In 2008, Pixar Animation Studios released the sci-fi parable WALL-E, considered by many genre connoisseurs to be among the very best computer-animated films ever made. Besides being funny and visually dazzling, WALL-E does what good science fiction is supposed to do — it takes present-day issues and extrapolates them out to the event horizon.
In the case of WALL-E, the central issue is America's unsustainable obsession with material consumption and what that means for the future of our planet and our species. In the future, humans have abandoned Earth due to radical pollution problems. The planet's surface is piled high with trash, the atmosphere is choked with smog, and a cloud of orbiting space garbage blots out the stars. In search of a new home planet, a delegation from humanity sets out in a generation starship on a trip that lasts 700 years.
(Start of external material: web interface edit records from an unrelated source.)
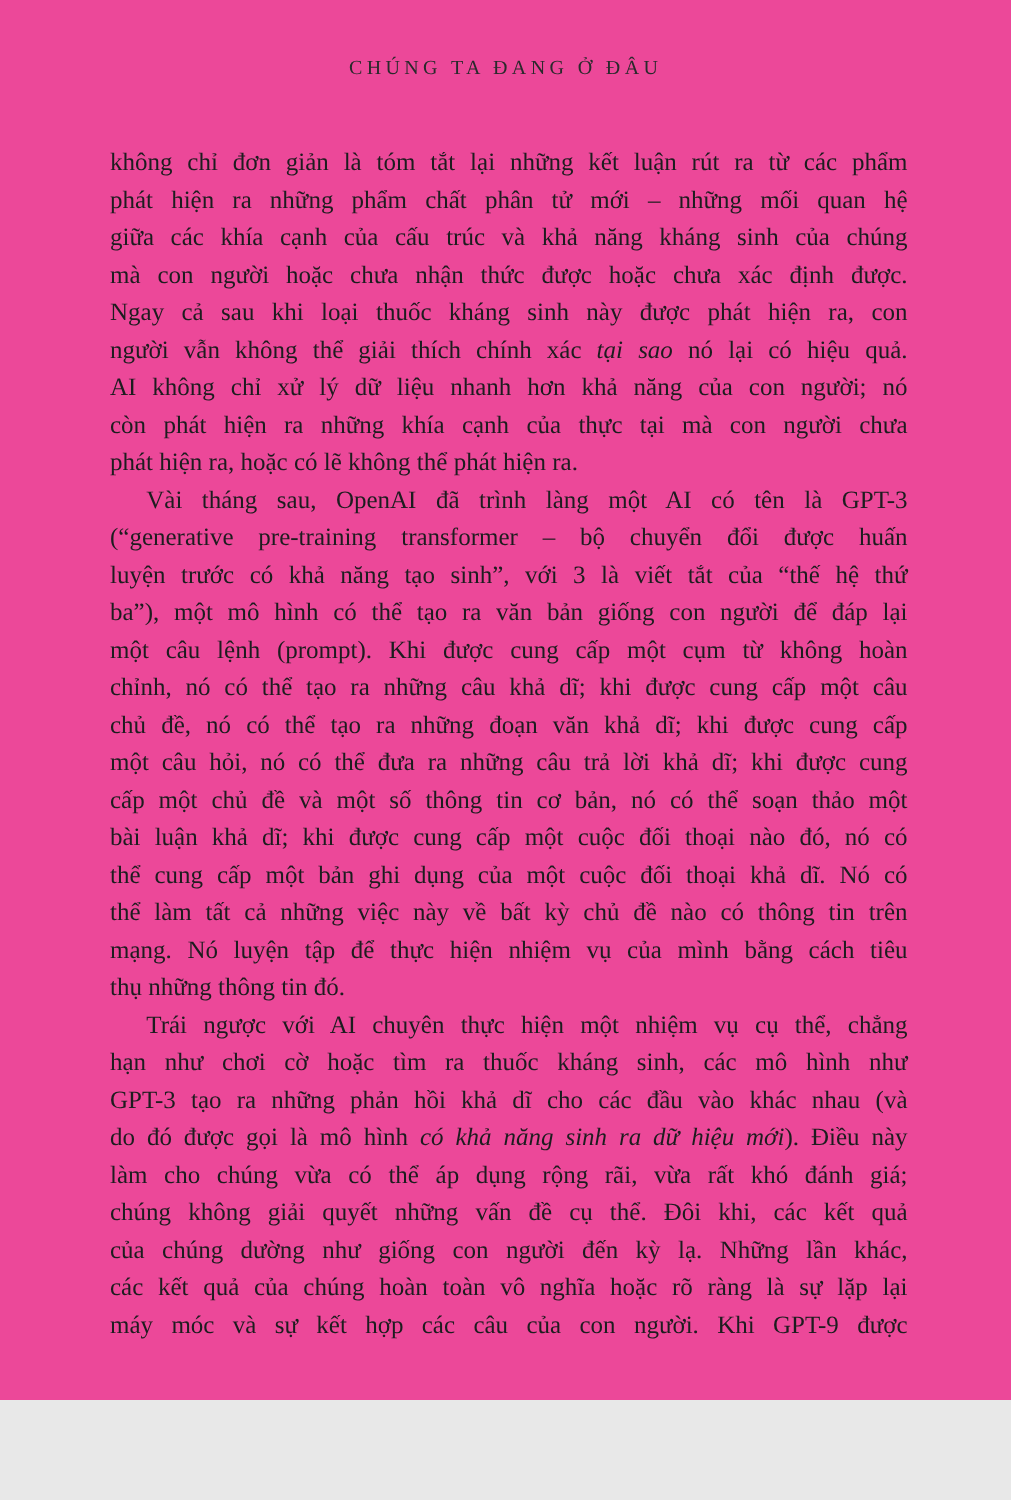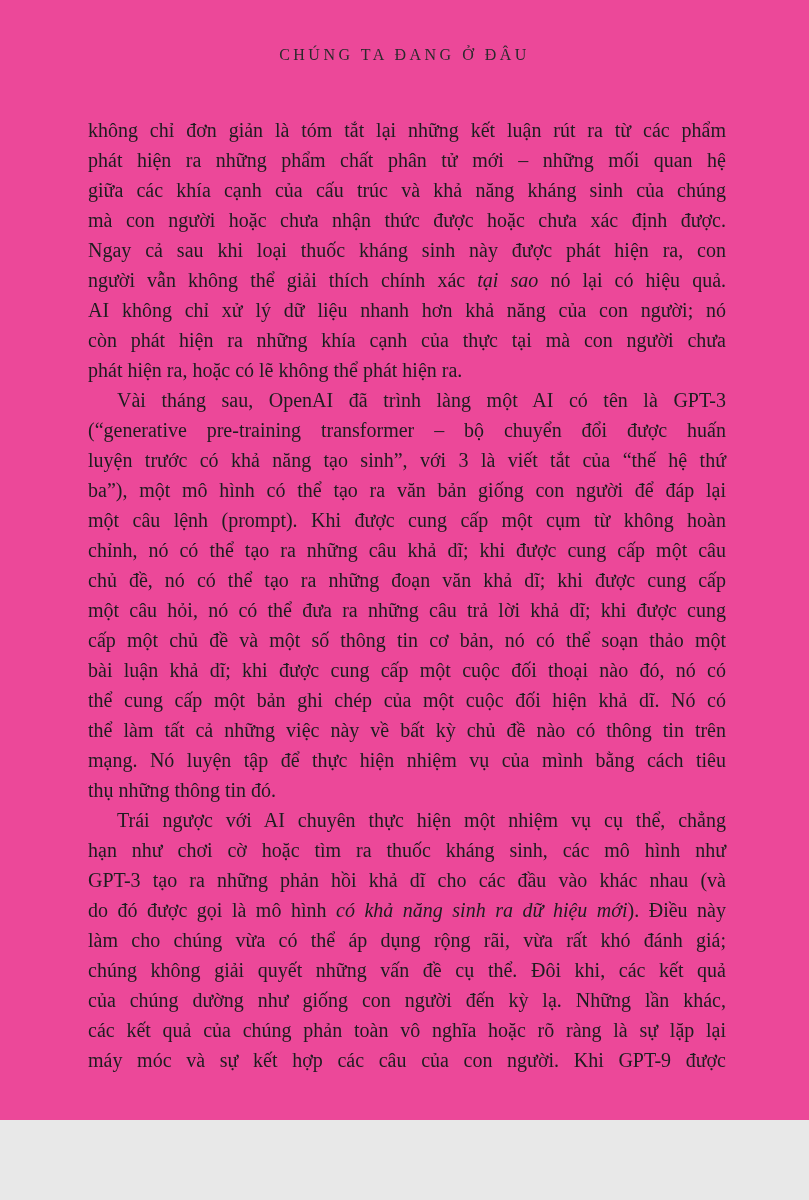--- a/index.html
+++ b/index.html
@@ -78,32 +78,32 @@
         <div class="line just"><span>Vài tháng sau, OpenAI đã trình làng một AI có tên là GPT-3</span></div>
         <div class="line just"><span>(“generative pre-training transformer – bộ chuyển đổi được huấn</span></div>
         <div class="line just"><span>luyện trước có khả năng tạo sinh”, với 3 là viết tắt của “thế hệ thứ</span></div>
         <div class="line just"><span>ba”), một mô hình có thể tạo ra văn bản giống con người để đáp lại</span></div>
         <div class="line just"><span>một câu lệnh (prompt). Khi được cung cấp một cụm từ không hoàn</span></div>
         <div class="line just"><span>chỉnh, nó có thể tạo ra những câu khả dĩ; khi được cung cấp một câu</span></div>
         <div class="line just"><span>chủ đề, nó có thể tạo ra những đoạn văn khả dĩ; khi được cung cấp</span></div>
         <div class="line just"><span>một câu hỏi, nó có thể đưa ra những câu trả lời khả dĩ; khi được cung</span></div>
         <div class="line just"><span>cấp một chủ đề và một số thông tin cơ bản, nó có thể soạn thảo một</span></div>
         <div class="line just"><span>bài luận khả dĩ; khi được cung cấp một cuộc đối thoại nào đó, nó có</span></div>
-        <div class="line just"><span>thể cung cấp một bản ghi chép của một cuộc đối hiện khả dĩ. Nó có</span></div>
+        <div class="line just"><span>thể cung cấp một bản ghi dụng của một cuộc đối thoại khả dĩ. Nó có</span></div>
         <div class="line just"><span>thể làm tất cả những việc này về bất kỳ chủ đề nào có thông tin trên</span></div>
         <div class="line just"><span>mạng. Nó luyện tập để thực hiện nhiệm vụ của mình bằng cách tiêu</span></div>
         <div class="line"><span>thụ những thông tin đó.</span></div>
       </div>
       <div class="para indent">
         <div class="line just"><span>Trái ngược với AI chuyên thực hiện một nhiệm vụ cụ thể, chẳng</span></div>
         <div class="line just"><span>hạn như chơi cờ hoặc tìm ra thuốc kháng sinh, các mô hình như</span></div>
         <div class="line just"><span>GPT-3 tạo ra những phản hồi khả dĩ cho các đầu vào khác nhau (và</span></div>
         <div class="line just"><span>do đó được gọi là mô hình </span><span class="it">có khả năng sinh ra dữ hiệu mới</span><span>). Điều này</span></div>
         <div class="line just"><span>làm cho chúng vừa có thể áp dụng rộng rãi, vừa rất khó đánh giá;</span></div>
         <div class="line just"><span>chúng không giải quyết những vấn đề cụ thể. Đôi khi, các kết quả</span></div>
         <div class="line just"><span>của chúng dường như giống con người đến kỳ lạ. Những lần khác,</span></div>
-        <div class="line just"><span>các kết quả của chúng phản toàn vô nghĩa hoặc rõ ràng là sự lặp lại</span></div>
+        <div class="line just"><span>các kết quả của chúng hoàn toàn vô nghĩa hoặc rõ ràng là sự lặp lại</span></div>
         <div class="line just"><span>máy móc và sự kết hợp các câu của con người. Khi GPT-9 được</span></div>
       </div>
     </div>
 
   <div class="page-number">11</div>
 </div>
 
 </body></html>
In this week's installment of Bad Science, Seeker's podcast on science versus fiction at the movies, host Ethan Edenburg is joined by James Hicks, one of the original science advisers on WALL-E and a professor of ecology and evolutionary biology at the University of California, Irvine. Also on hand to think out loud and crack wise is comedian Ian Abramson.
As Hicks explains in this week's episode, part of his work on the film was to speculate on what human beings might look like after spending 700 years in space. Fans of the film will recall that the story's human characters are terminally obese and very nearly immobile.
“[The script] evolved to the idea that they would be fat, based on some of the physiological changes that take place when you're in a microgravity environment,” Hicks says “When you're in space, you lose muscle mass and you lose bone density.”